В курительной комнате он направился к освещенной нише, где причудливой формы бутылки, флаконы с висящими на них медалями выстроились на застекленных полках, похожих на витрины в холле, где выставлены зажигалки, часы, духи, драгоценные камни, мелкие изделия из золота и серебра. Он выдавил из пластмассовых ячеек два кубика льда и налил виски. Не то чтобы ему действительно хотелось пить. Не то чтобы он испытывал настоятельную потребность выпить спиртного после скачка из Лос-Анджелеса и после той не совсем понятной усталости, да, того недомогания во время промежуточной посадки в Нью-Йорке. Инцидент заставил его последовать совету Орландо Орландини, проконсультировавшего его по телефону, — хотя уже одно слишком быстрое падение давления в самолете могло бы дать если и не медицинское, то все же более или менее приемлемое объяснение плохого самочувствия — …заставил его изменить маршрут. Так он оказался этим утром не в Лондоне, а в Монтрё, в обстановке, которая не слишком отличалась от той, что ждала его в совершенно идентичной комнате «Ласнер-Эггера» в Риджентс-Парке. Ему не столько хотелось выпить, сколько это было что-то вроде исполнения ритуала по прибытии на место.
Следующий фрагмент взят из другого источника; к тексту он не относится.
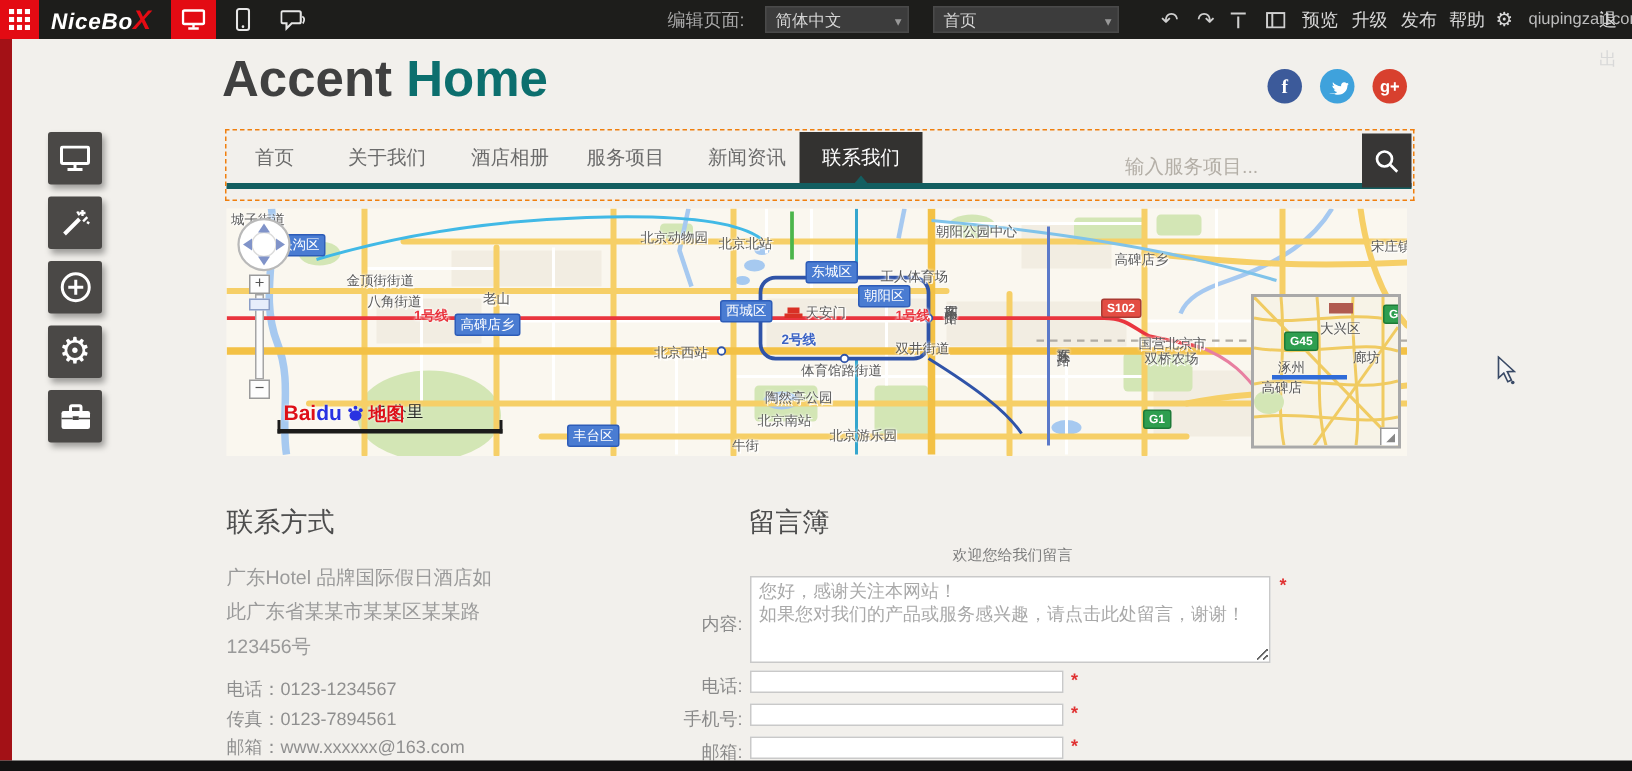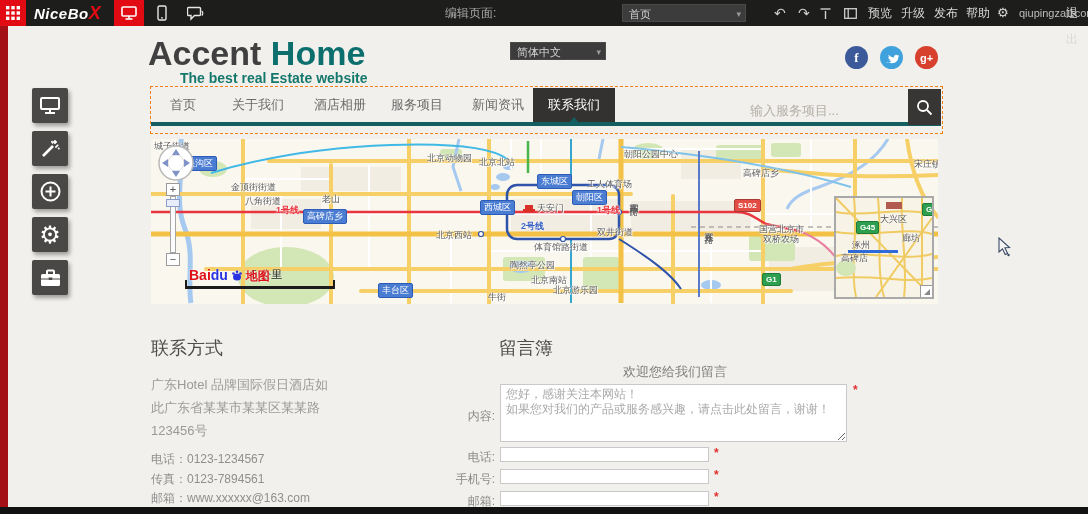--- a/index.html
+++ b/index.html
@@ -81,21 +81,21 @@
   .addr{position:absolute;left:151px;font-size:13px;color:#9a9a9a;}
   .contact-line{position:absolute;left:151px;font-size:12px;color:#8f8f8f;}
   .form-label{position:absolute;left:425px;width:70px;text-align:right;font-size:12px;color:#8a8a8a;}
   .form-input{position:absolute;left:500px;width:209px;height:15px;border:1px solid #c9c9c9;background:#fff;
               box-sizing:border-box;font-size:11px;font-family:inherit;outline:none;}
   .req{position:absolute;color:#e03131;font-size:12px;font-weight:bold;}
   #gb-textarea{position:absolute;left:500px;top:384px;width:347px;height:58px;border:1px solid #c9c9c9;background:#fff;
                box-sizing:border-box;font-size:12px;line-height:15px;color:#444;padding:2px 5px;font-family:inherit;outline:none;}
   #gb-textarea::placeholder{color:#a9a9a9;}
   #bottombar{position:absolute;left:0;top:507px;width:1088px;height:7px;background:#121212;}
-  #welcome{position:absolute;left:560px;top:363px;width:230px;text-align:center;font-size:13px;color:#7d7d7d;}
+  #welcome{position:absolute;left:560px;top:363px;width:230px;text-align:center;font-size:10px;color:#7d7d7d;}
 </style>
 </head>
 <body>
 
 <div id="screen">
 
   <div id="topbar">
     <div class="tb-red" style="left:0;width:26px;">
       <svg width="14" height="14" viewBox="0 0 14 14">
         <g fill="#fff">
@@ -126,21 +126,21 @@
       </svg>
     </div>
     <div class="tb-icon" style="left:182px;width:26px;">
       <svg width="17" height="15" viewBox="0 0 17 15">
         <path d="M1.5,1.5 h11 a1,1 0 0 1 1,1 v6 a1,1 0 0 1 -1,1 h-5 l-3.5,3.5 v-3.5 h-2.5 a1,1 0 0 1 -1,-1 v-6 a1,1 0 0 1 1,-1 z" fill="none" stroke="#e6e6e6" stroke-width="1.4"></path>
         <path d="M14.5,5 c1.5,.6 1.8,2.6 .4,4.6" fill="none" stroke="#e6e6e6" stroke-width="1.2"></path>
       </svg>
     </div>
 
     <div class="abs" style="left:445px;top:0;height:26px;line-height:26px;color:#a9a9a9;">编辑页面:</div>
-    <div class="tb-select" style="left:510px;width:96px;margin-top:38px;">
+    <div class="tb-select" style="left:510px;width:96px;">
       <span>简体中文</span><span class="caret">▾</span>
     </div>
     <div class="tb-select" style="left:622px;width:124px;">
       <span>首页</span><span class="caret">▾</span>
     </div>
 
     <div class="tb-link" style="left:774px;font-size:14px;color:#cfcfcf;">↶</div>
     <div class="tb-link" style="left:798px;font-size:14px;color:#cfcfcf;">↷</div>
     <div class="tb-icon" style="left:816px;width:18px;">
       <svg width="11" height="11" viewBox="0 0 11 11">
@@ -198,21 +198,20 @@
     <svg width="21" height="18" viewBox="0 0 21 18">
       <rect x="1" y="5" width="19" height="12" rx="1.5" fill="#fff"></rect>
       <path d="M7,5 v-2.5 a1,1 0 0 1 1,-1 h5 a1,1 0 0 1 1,1 v2.5" fill="none" stroke="#fff" stroke-width="2"></path>
       <rect x="8.5" y="8.5" width="4" height="2.5" fill="#4a4846"></rect>
       <line x1="1" y1="10" x2="8.5" y2="10" stroke="#4a4846" stroke-width="1"></line>
         <line x1="12.5" y1="10" x2="20" y2="10" stroke="#4a4846" stroke-width="1"></line>
     </svg>
   </div>
 
   <div id="brand"><span class="a">Accent</span><span class="h"> Home</span></div>
-  <div id="tagline">The best real Estate website</div>
 
   <div class="soc" style="left:845px;background:#3c5a9a;font-family:'Liberation Serif',serif;">
       <span>f</span>
     </div>
   <div class="soc" style="left:880px;background:#3fa2dc;">
     <svg width="14" height="12" viewBox="0 0 14 12">
       <path d="M1,10.5 c2,.5 4,0 5.5,-1.2 c-1.2,-.1 -2,-.8 -2.3,-1.7 c.4,.1 .8,.1 1.2,0 c-1.3,-.3 -2.2,-1.3 -2.2,-2.6 c.4,.2 .8,.35 1.3,.37 c-.8,-.6 -1.2,-1.6 -.9,-2.6 c1.4,1.6 3.3,2.6 5.5,2.7 c-.3,-1.3 .7,-2.6 2,-2.6 c.6,0 1.2,.25 1.6,.65 c.5,-.1 1,-.3 1.4,-.55 c-.2,.5 -.5,.95 -1,1.2 c.45,-.05 .9,-.17 1.3,-.34 c-.3,.45 -.7,.85 -1.1,1.17 c.1,2.9 -2.1,6.2 -6.2,6.2 c-1.2,0 -2.4,-.35 -3.4,-.95 z" fill="#fff"></path>
     </svg>
   </div>
   <div class="soc" style="left:915px;background:#d8402e;font-size:11px;">
@@ -342,21 +341,21 @@
     <div class="map-label" style="left:171px;top:55px;">老山</div>
     <div class="map-label" style="left:276px;top:14px;">北京动物园</div>
     <div class="map-label" style="left:328px;top:18px;">北京北站</div>
     <div class="map-label" style="left:436px;top:40px;">工人体育场</div>
     <div class="map-label" style="left:386px;top:64px;">天安门</div>
     <div class="map-label" style="left:285px;top:91px;">北京西站</div>
     <div class="map-label" style="left:446px;top:88px;">双井街道</div>
     <div class="map-label" style="left:337px;top:105px;margin-top:48px;">牛街</div>
     <div class="map-label" style="left:383px;top:103px;">体育馆路街道</div>
     <div class="map-label" style="left:359px;top:121px;">陶然亭公园</div>
-    <div class="map-label" style="left:354px;top:136px;margin-left:26px;">北京南站</div>
+    <div class="map-label" style="left:354px;top:136px;">北京南站</div>
     <div class="map-label" style="left:402px;top:146px;">北京游乐园</div>
     <div class="map-label" style="left:473px;top:10px;">朝阳公园中心</div>
     <div class="map-label" style="left:592px;top:29px;">高碑店乡</div>
     <div class="map-label" style="left:763px;top:20px;">宋庄镇</div>
     <div class="map-label" style="left:608px;top:85px;">国营北京市</div>
     <div class="map-label" style="left:612px;top:95px;">双桥农场</div>
     
     <div class="map-badge" style="left:22px;top:17px;">门头沟区</div>
     <div class="map-badge" style="left:152px;top:70px;">高碑店乡</div>
     <div class="map-badge" style="left:386px;top:35px;">东城区</div>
Если бы ему довелось подсчитать, — даже основываясь исключительно на своих первых одиннадцати годах, — ему пришлось бы согласиться, что нигде он не прожил так долго, как в этом провинциальном, немного сонном уголке. Достаточно лишь поддаться, и воспоминания хлынули бы чередой. Однако он боялся в них утонуть: если бы он погрузился в прошлое, этому не было бы конца. Здесь с ним говорило все. На языке ясном, прямом, тотчас вновь обретенном. Он должен был защищаться от собственной памяти с ее болтовней обо всем и ни о чем.
Он вернулся в спальню и подошел к просторному эркеру, выдвинутому на фасаде здания. У него не было ни малейшего желания идти «в город», как выражалась Грета, хотя Гравьер был не слишком удален от центра. Никакого желания идти приветствовать чаек, которых он когда-то кормил крошками от своих завтраков. Того, что он видел отсюда, уже было вполне достаточно, чтобы попутешествовать в своем собственном пространстве, не слишком отклоняясь в сторону. Край, конечно, милый! Было бы несправедливо это не признать.
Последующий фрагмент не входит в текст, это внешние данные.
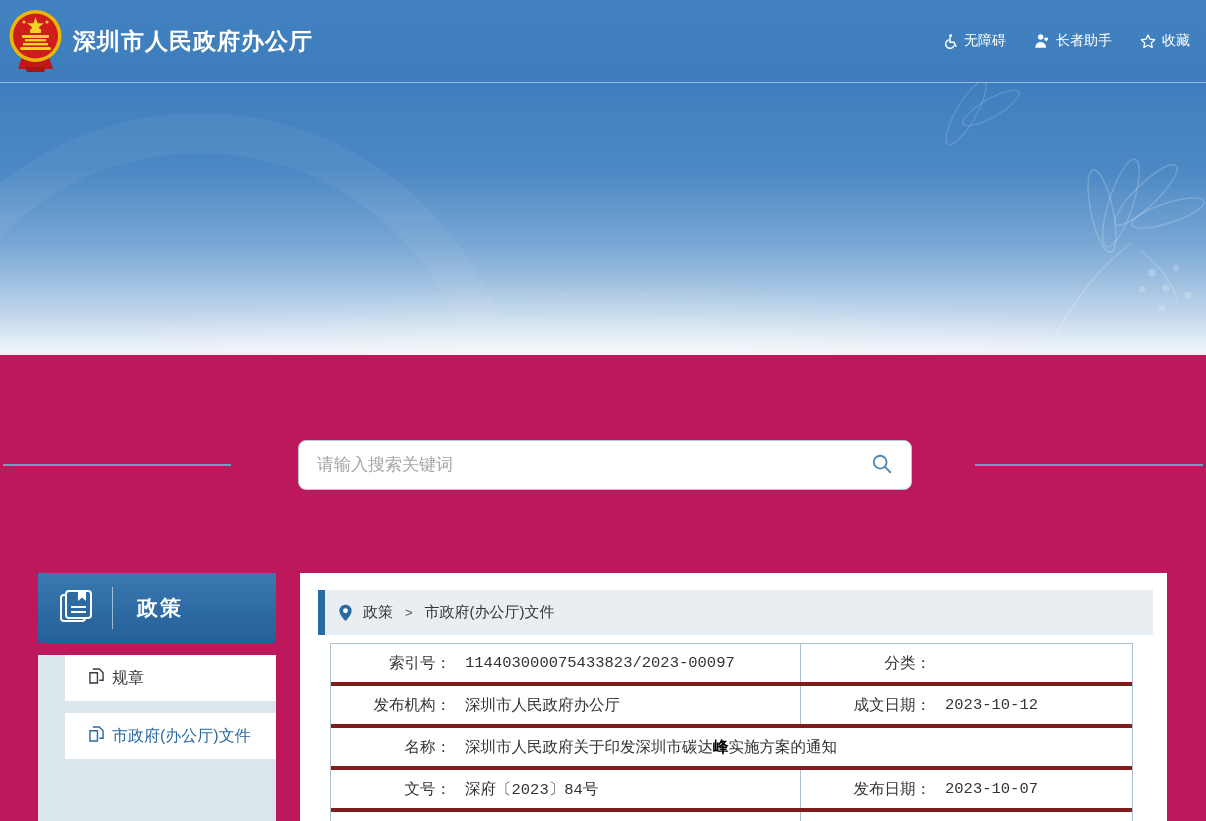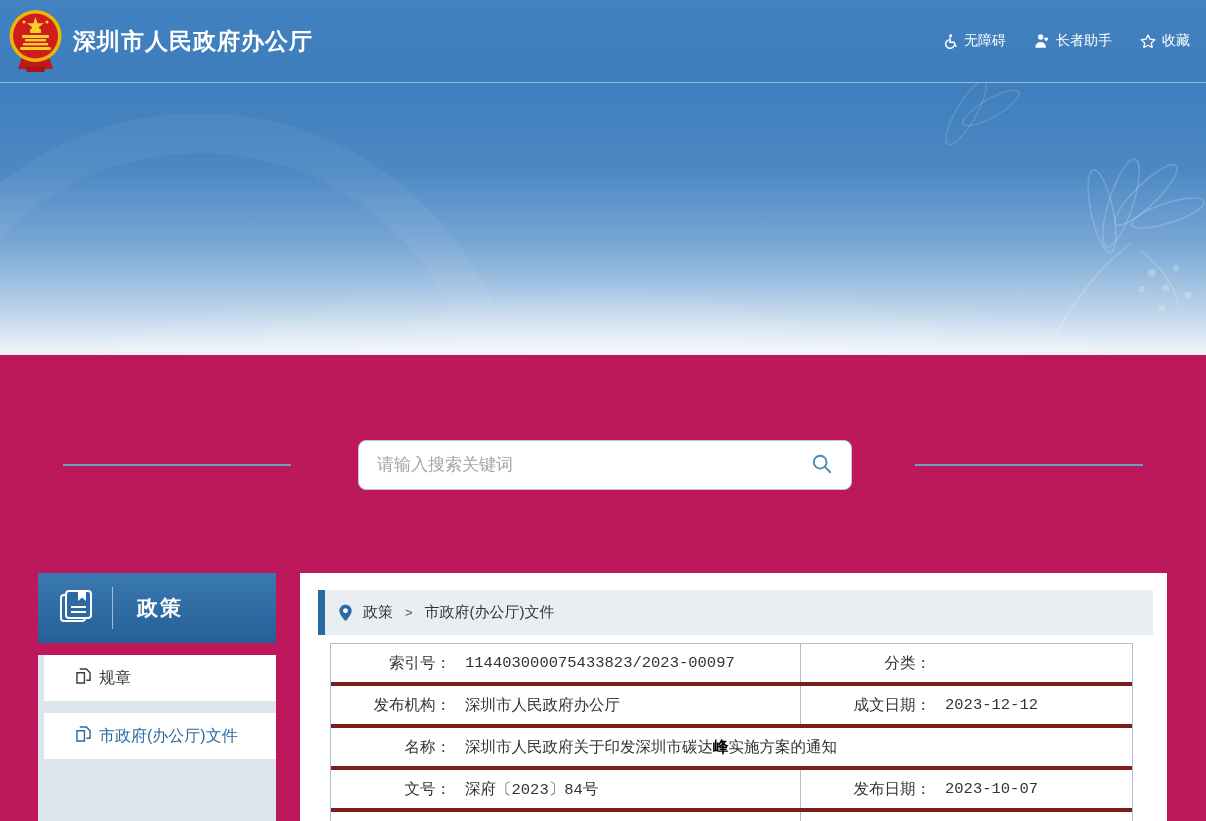--- a/index.html
+++ b/index.html
@@ -40,41 +40,41 @@
   .flowers { position:absolute; right:0; top:0; height:100%; opacity:.55; }
 
   
   .content { position:relative; }
 
   .search-row { display:flex; justify-content:center; align-items:center; padding-top:85px; }
   .deco-line { width:228px; height:2px; background:#6f9fc4; }
   .deco-line.left { margin-right:67px; }
   .deco-line.right { margin-left:63px; }
   .search-box {
-    width:494px; height:50px; background:#fff; border:1px solid #b5c9d6; border-radius:8px;
+    width:614px; height:50px; background:#fff; border:1px solid #b5c9d6; border-radius:8px;
     display:flex; align-items:center; padding:0 18px;
   }
   .search-box input { flex:1; border:none; outline:none; font-size:17px; color:#333; font-family:inherit; background:transparent; }
   .search-box input::placeholder { color:#a5a5a5; }
   .search-btn { background:none; border:none; cursor:pointer; padding:0; display:flex; }
 
   .main-row { display:flex; margin-top:83px; align-items:flex-start; }
 
   
   .sidebar { width:238px; margin-left:38px; flex:none; }
   .sidebar-header {
     height:70px; background:linear-gradient(180deg,#3a79b0,#255f98);
     display:flex; align-items:center; color:#fff; padding-left:20px; cursor:pointer;
   }
   .sidebar-header .vdiv { width:1px; height:42px; background:rgba(255,255,255,.55); margin:0 24px 0 18px; }
   .sidebar-header-title { font-size:21px; font-weight:bold; letter-spacing:2px; }
   .sidebar-list { background:#dce7ed; padding-bottom:12px; min-height:180px; }
   .sidebar-item {
-    height:46px; background:#fff; margin:12px 0 0 6px; display:flex; align-items:center;
-    padding-left:32px; gap:8px; font-size:16px; color:#3a3a3a; cursor:pointer;
+    height:46px; background:#fff; margin:12px 0 0 27px; display:flex; align-items:center;
+    padding-left:24px; gap:8px; font-size:16px; color:#3a3a3a; cursor:pointer;
   }
   .sidebar-item.active { color:#2a6aa2; }
   .sidebar-item svg { flex:none; }
 
   
   .main-card { background:#fff; margin-left:24px; width:867px; padding:17px 14px 0 18px; min-height:260px; }
   .breadcrumb {
     height:45px; background:#e9eef3; display:flex; align-items:center; font-size:15px; color:#333;
   }
   .crumb-bar { width:7px; height:45px; background:#2a6aa2; flex:none; }
@@ -254,21 +254,21 @@
               <span class="val"></span>
             </div>
           </div>
           <div class="t-row">
             <div class="t-cell c-left">
               <span class="lbl">发布机构：</span>
               <span class="val">深圳市人民政府办公厅</span>
             </div>
             <div class="t-cell c-right">
               <span class="lbl">成文日期：</span>
-              <span class="val">2023-12-12</span>
+              <span class="val">2023-10-12</span>
             </div>
           </div>
           <div class="t-row">
             <div class="t-cell c-full">
               <span class="lbl">名称：</span>
               <span class="val"><span>深圳市人民政府关于印发深圳市碳达</span><span class="hl">峰</span><span>实施方案的通知</span></span>
             </div>
           </div>
           <div class="t-row">
             <div class="t-cell c-left">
Был момент, когда рисунок озера, полностью скрытого густым туманом, угадывался лишь по окружающим его покрытым снегом горам. Затем внезапно солнце пронзило всю эту массу, создав внутри нее ослепительный опаловый отлив, который стремился рассеяться в вышине, продолжая полностью скрывать противоположный берег. Это явление он наблюдал сотни раз. Так что мог по нему вычислить время. У него не было никаких других корней, кроме этих — исключительно чувственных. Ему нужно было бы лечь, попытаться поспать несколько часов, сбросить усталость от бесконечного путешествия, начавшегося на берегу Тихого океана, но он предпочитал оставаться здесь, в этом выступе, созерцая эту картину, и свет окутывал его со всех сторон.
Да, он несколько удивился, когда женщина, подошедшая отворить решетку, сказала ему, что доктор находится «на лужайке» и что он, если желает, может подняться к нему туда. Она же пояснила, что между домом доктора и этой самой лужайкой, расположенной наверху, на склоне, не больше пяти минут ходьбы и что заблудиться совершенно невозможно. Однако туда пришлось карабкаться по крутой тропинке, и казалось по меньшей мере странным — даже ему, не слишком склонному баловать себя и требовать, чтобы все бросались его встречать, — что, несмотря на обстоятельства, Орландини не счел нужным избавить его от дополнительной нагрузки после ночи, проведенной в самолете, и не дождался его в кабинете, чтобы принять в назначенное время.